→ **Prompt**: Your copy should match the entries below exactly, apart from the images.

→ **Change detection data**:

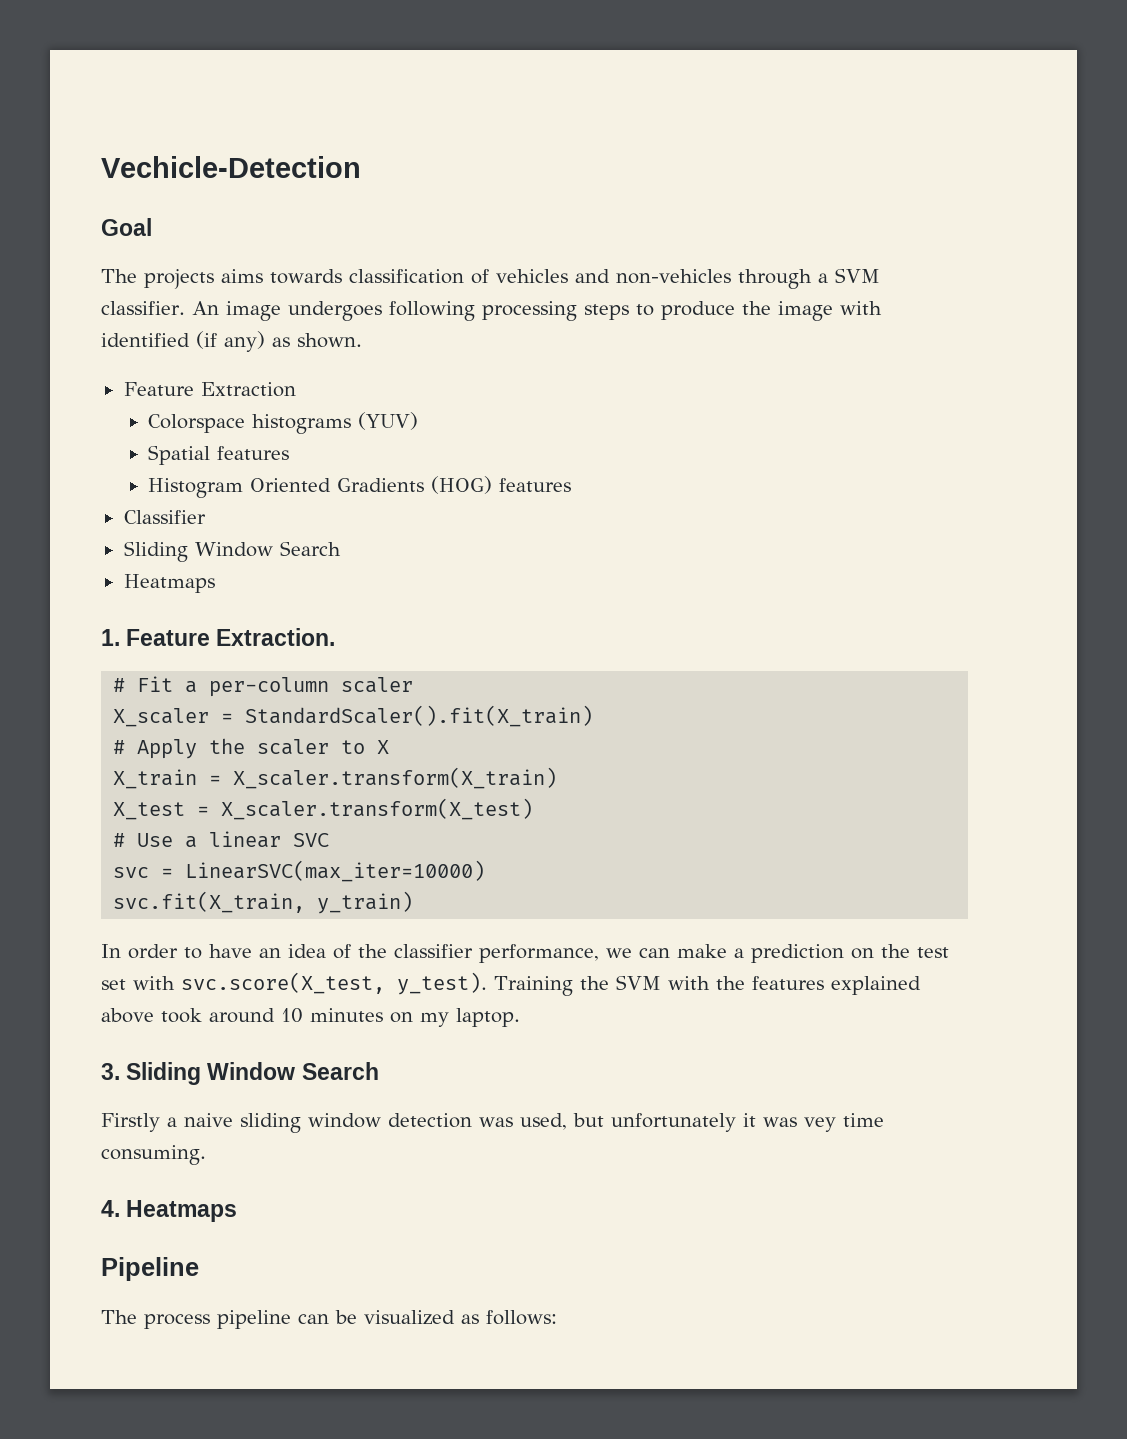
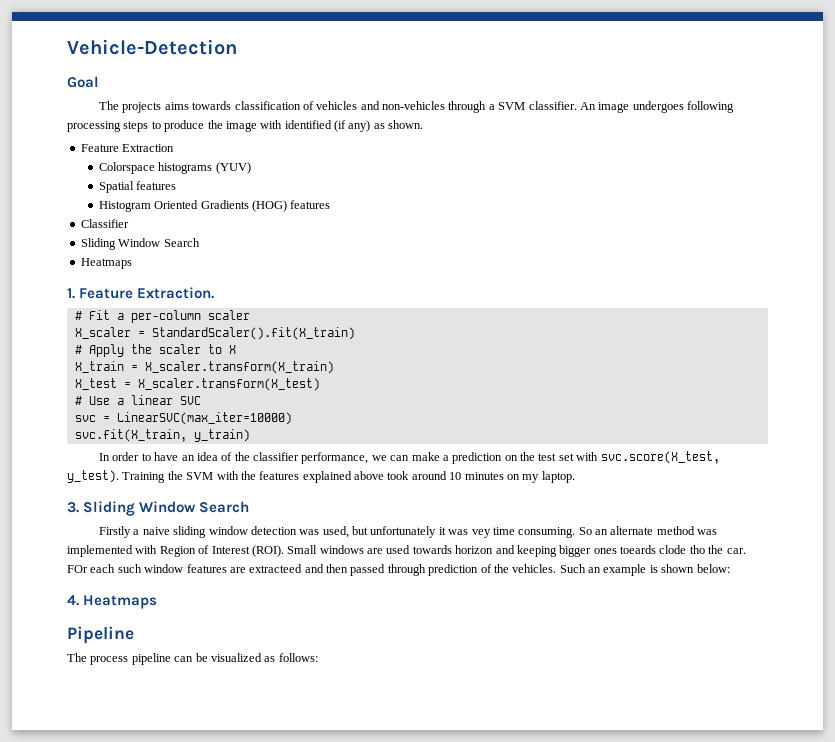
- Vechicle-Detection
+ Vehicle-Detection
+ So an alternate method was implemented with Region of Interest (ROI). Small windows are used towards horizon and keeping bigger ones toeards clode tho the car. FOr each such window features are extracteed and then passed through prediction of the vehicles. Such an example is shown below:

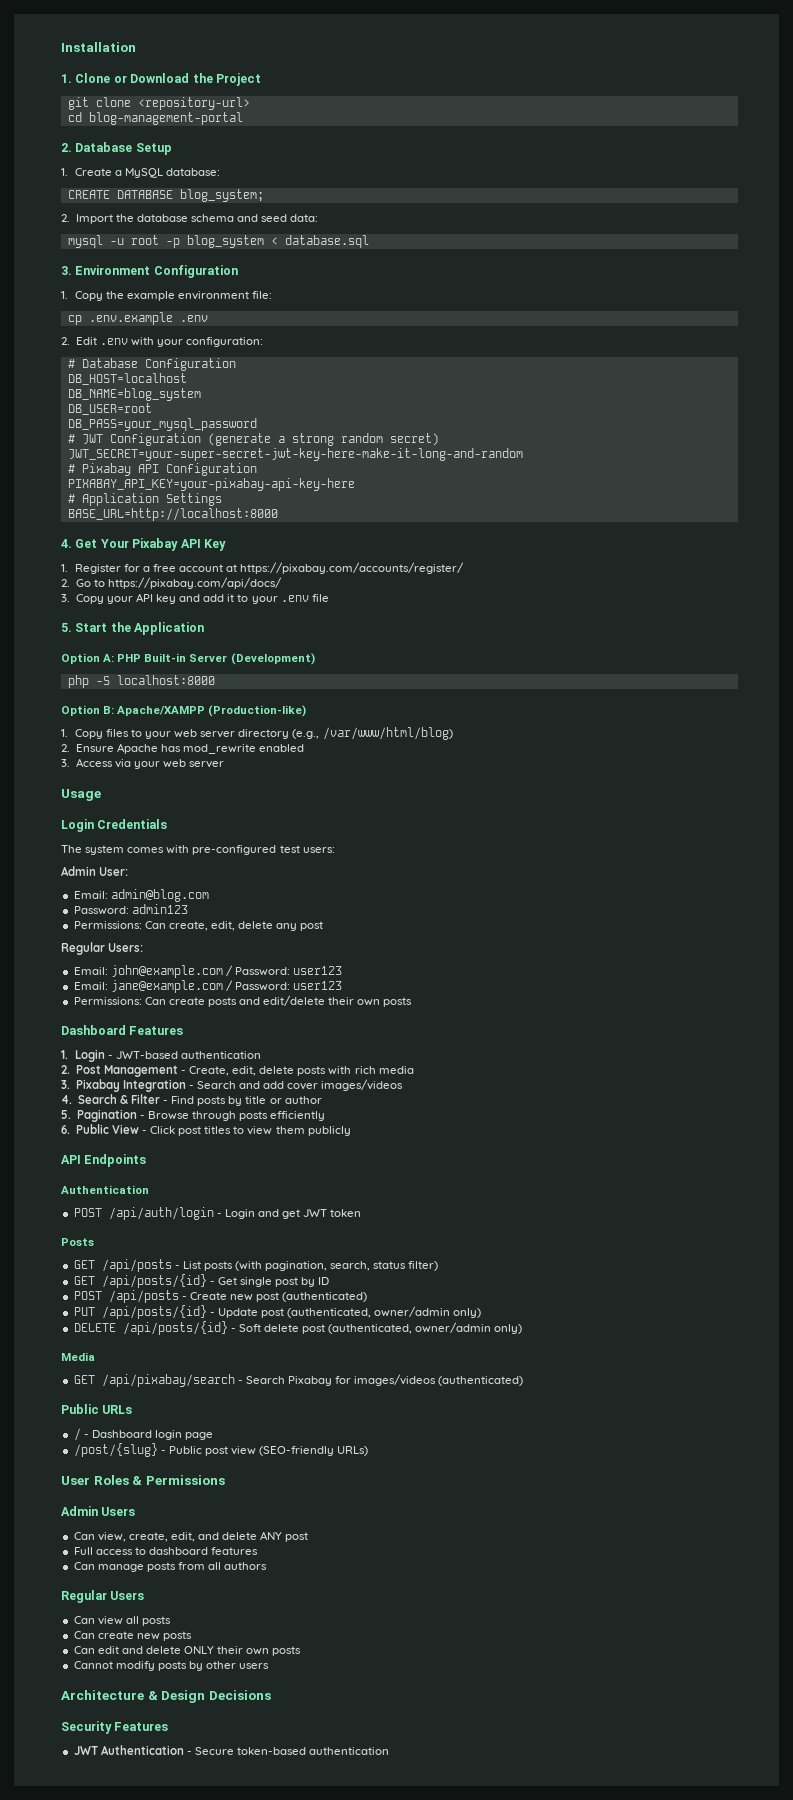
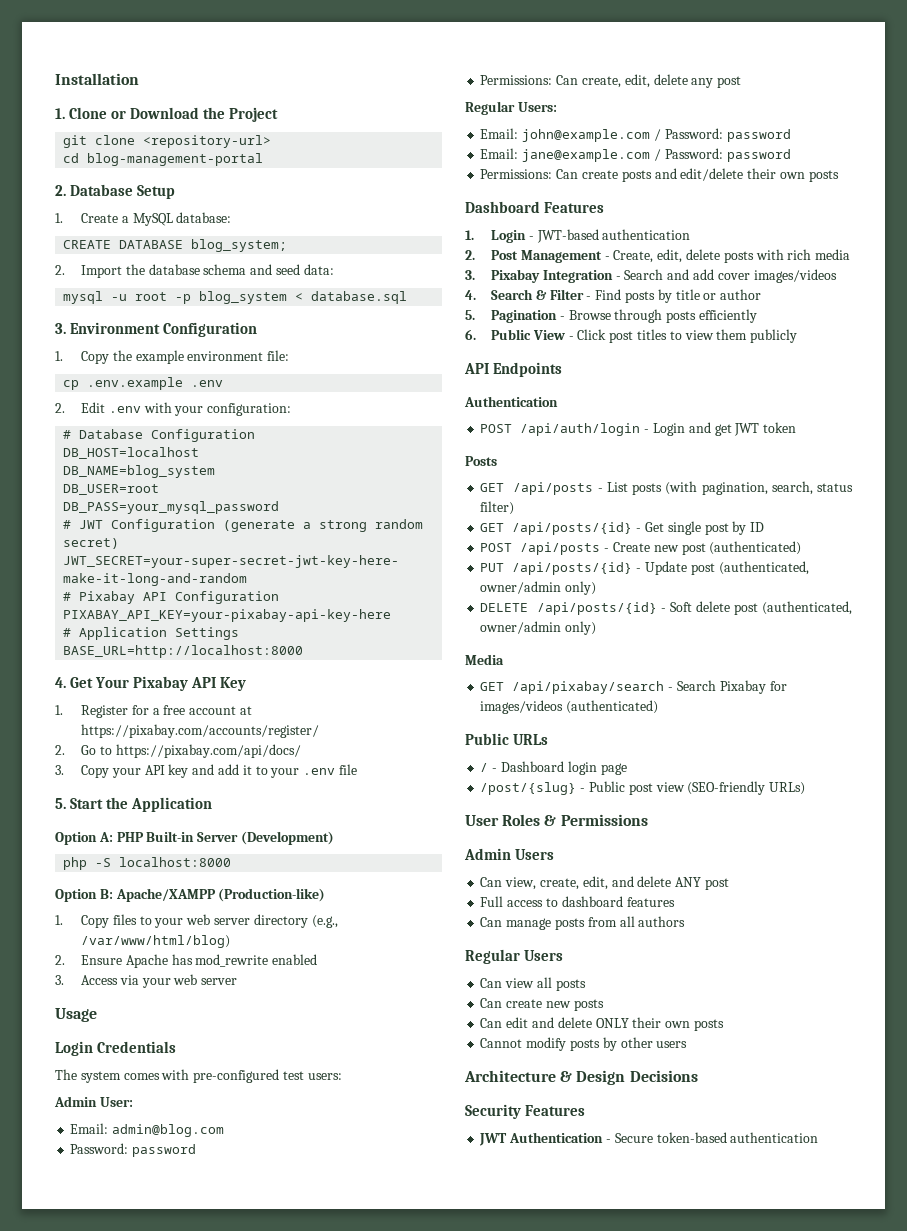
  Email: admin@blog.com
- Password: admin123
+ Password: password
- Email: john@example.com / Password: user123
+ Email: john@example.com / Password: password
- Email: jane@example.com / Password: user123
+ Email: jane@example.com / Password: password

→ **The completed task**:
- Vechicle-Detection
+ Vehicle-Detection
+ So an alternate method was implemented with Region of Interest (ROI). Small windows are used towards horizon and keeping bigger ones toeards clode tho the car. FOr each such window features are extracteed and then passed through prediction of the vehicles. Such an example is shown below:

  Email: admin@blog.com
- Password: admin123
+ Password: password
- Email: john@example.com / Password: user123
+ Email: john@example.com / Password: password
- Email: jane@example.com / Password: user123
+ Email: jane@example.com / Password: password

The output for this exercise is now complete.